Credit: Ginger Pixie Photography/Magic Breakfast
Adding together all of a student’s exam results, they found that students who said they rarely ate breakfast achieved nearly two grades lower than those who rarely missed their morning meal.
The research is published today in the journal Frontiers in Public Health.
Lead researcher Dr Katie Adolphus, from the University of Leeds’ School of Psychology, said: “Our study suggests that secondary school students are at a disadvantage if they are not getting a morning meal to fuel their brains for the start of the school day.
“The UK has a growing problem of food poverty, with an estimated half a million children arriving at school each day too hungry to learn. Previously we have shown that eating breakfast has a positive impact on children’s cognition.
“This research suggests that poor nutrition is associated with worse results at school.”
The Government in England run a national, means-tested free school lunch programme accessible to all students, but there is no equivalent for breakfast.
“Education is crucial to a child’s future life success and escaping poverty, therefore ensuring every child has access to a healthy start to the day must be a priority.”ALEX CUNNINGHAM, CEO OF MAGIC BREAKFAST
Charities Magic Breakfast and Family Action deliver a breakfast programme funded by the Department for Education, which provides free breakfasts for more than 1,800 schools located in the most socio-economically deprived parts of England.
Separately, Magic Breakfast supports breakfast provision in a further 480 UK schools. However, this leaves many of the 24,000 state-funded schools in England without free breakfast provision for children not getting breakfast at home.
Some schools compensate by offering breakfast clubs they have to fund themselves. In some instances companies such as Kellogg’s fund breakfast clubs in schools.
The Leeds researchers say their findings support the calls to expand the current limited free school breakfast programme to include every state school in England. A policy proposal from Magic Breakfast to introduce school breakfast legislation is currently being considered by politicians, which has been supported by Leeds academics.
Alex Cunningham, CEO of Magic Breakfast, said: “This study is a valuable insight, reinforcing the importance of breakfast in boosting pupils' academic attainment and removing barriers to learning. Education is crucial to a child’s future life success and escaping poverty, therefore ensuring every child has access to a healthy start to the day must be a priority.
“We are grateful to the University of Leeds for highlighting this positive impact and welcome their findings, highlighting once again the importance of our work with schools.”
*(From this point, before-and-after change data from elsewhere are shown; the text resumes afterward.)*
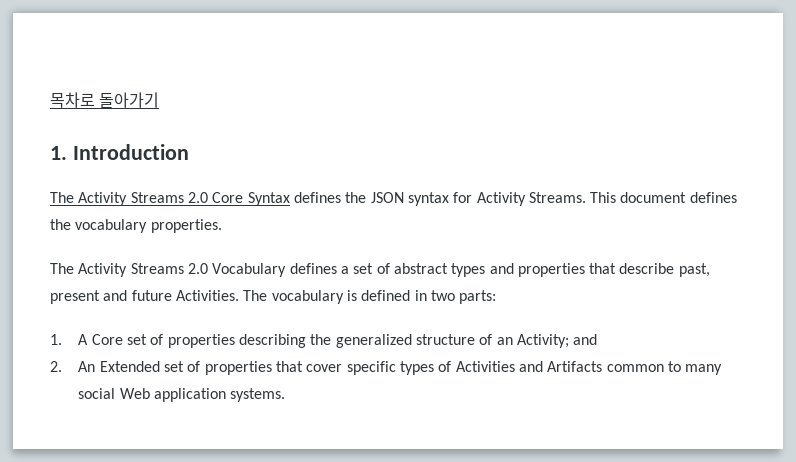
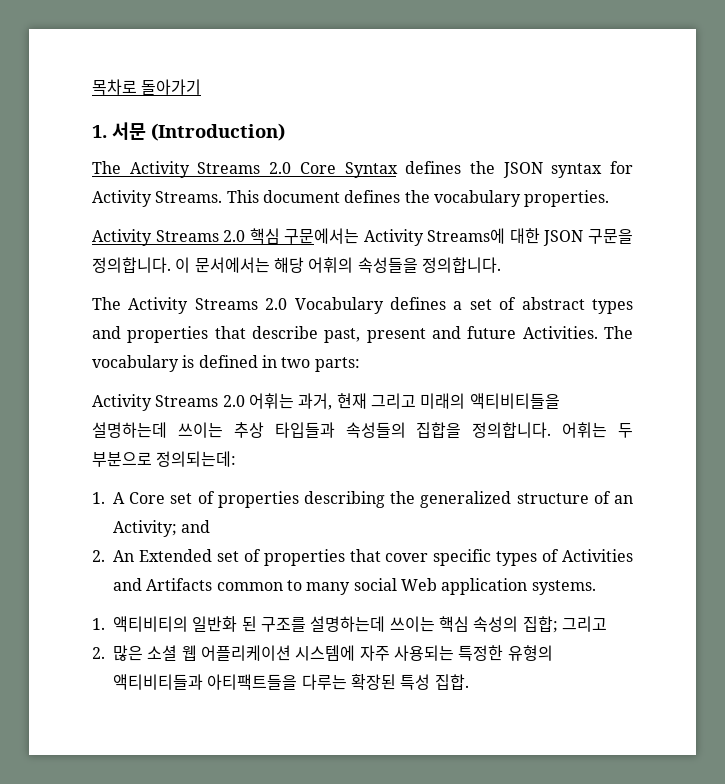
[72,144,189,160] Introduction -> [112,122,285,141] 서문 (Introduction)
(222, 226) none -> [92,228,633,246] [92,257,501,273] // Activity Streams 2.0 핵심 구문에서는 Activity Streams에 대한 JSON 구문을 정의합니다. 이 문서에서는 해당 어휘의 속성들을 정의합니다.
(497, 297) none -> [92,393,560,411] [92,422,633,438] [92,451,237,467] // Activity Streams 2.0 어휘는 과거, 현재 그리고 미래의 액티비티들을 설명하는데 쓰이는 추상 타입들과 속성들의 집합을 정의합니다. 어휘는 두 부분으로 정의되는데:
(286, 395) none -> [92,616,607,633] [92,645,553,661] [113,674,469,690] // 1. 액티비티의 일반화 된 구조를 설명하는데 쓰이는 핵심 속성의 집합; 그리고 // 2. 많은 소셜 웹 어플리케이션 시스템에 자주 사용되는 특정한 유형의 액티비티들과 아티팩트들을 다루는 확장된 특성 집합.

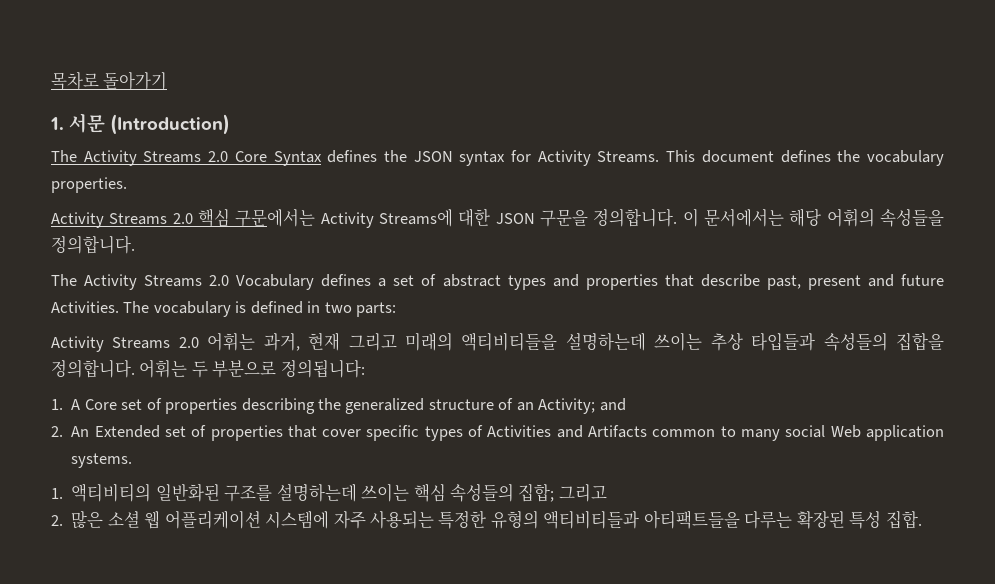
[156,451,237,467] 정의되는데: -> [280,359,365,378] 정의됩니다:
[192,616,257,632] 일반화 된 -> [155,483,220,502] 일반화된
[473,616,519,632] 속성의 -> [449,483,514,502] 속성들의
The researchers surveyed 294 students from schools and colleges in West Yorkshire in 2011, and found that 29% rarely or never ate breakfast on school days, whilst 18% ate breakfast occasionally, and 53% frequently. Their figures are similar to the latest national data for England in 2019, which found that more than 16% of secondary school children miss breakfast.
GCSE grades were converted to point scores using the Department for Education’s 2012 system, where A* = 58, A = 52, B = 46, and so on. Adding up students’ scores across all subjects gave students an aggregated score.
Those who rarely ate breakfast scored on average 10.25 points lower than those who frequently ate breakfast, a difference of nearly two grades, after accounting for other important factors including socio-economic status, ethnicity, age, sex and BMI.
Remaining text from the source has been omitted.